• EXERCISE BRIEF: Read the lines of the data below and retrieve those with "forum".

##########

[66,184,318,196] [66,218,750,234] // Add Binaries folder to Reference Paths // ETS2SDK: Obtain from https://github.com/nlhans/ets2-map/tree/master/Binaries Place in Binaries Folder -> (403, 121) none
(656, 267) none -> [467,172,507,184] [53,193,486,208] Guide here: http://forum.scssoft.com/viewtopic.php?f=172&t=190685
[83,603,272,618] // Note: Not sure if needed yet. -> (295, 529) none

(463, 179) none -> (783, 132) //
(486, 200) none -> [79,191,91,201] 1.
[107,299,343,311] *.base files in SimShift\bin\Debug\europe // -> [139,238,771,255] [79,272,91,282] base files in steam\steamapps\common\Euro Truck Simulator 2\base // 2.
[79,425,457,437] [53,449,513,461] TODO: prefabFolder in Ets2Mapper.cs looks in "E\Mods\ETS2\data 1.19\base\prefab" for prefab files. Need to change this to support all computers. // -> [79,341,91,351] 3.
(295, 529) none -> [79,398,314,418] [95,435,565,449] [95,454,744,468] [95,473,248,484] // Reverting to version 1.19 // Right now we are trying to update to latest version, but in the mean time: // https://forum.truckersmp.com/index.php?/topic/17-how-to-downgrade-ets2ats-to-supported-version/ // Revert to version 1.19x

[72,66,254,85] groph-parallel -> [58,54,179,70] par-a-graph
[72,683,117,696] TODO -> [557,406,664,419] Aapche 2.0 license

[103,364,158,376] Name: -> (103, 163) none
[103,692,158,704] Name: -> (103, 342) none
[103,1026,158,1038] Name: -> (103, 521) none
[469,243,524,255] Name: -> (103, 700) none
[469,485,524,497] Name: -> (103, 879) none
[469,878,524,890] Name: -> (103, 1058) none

##########

• EXERCISE RESULT:
(656, 267) none -> [467,172,507,184] [53,193,486,208] Guide here: http://forum.scssoft.com/viewtopic.php?f=172&t=190685
(295, 529) none -> [79,398,314,418] [95,435,565,449] [95,454,744,468] [95,473,248,484] // Reverting to version 1.19 // Right now we are trying to update to latest version, but in the mean time: // https://forum.truckersmp.com/index.php?/topic/17-how-to-downgrade-ets2ats-to-supported-version/ // Revert to version 1.19x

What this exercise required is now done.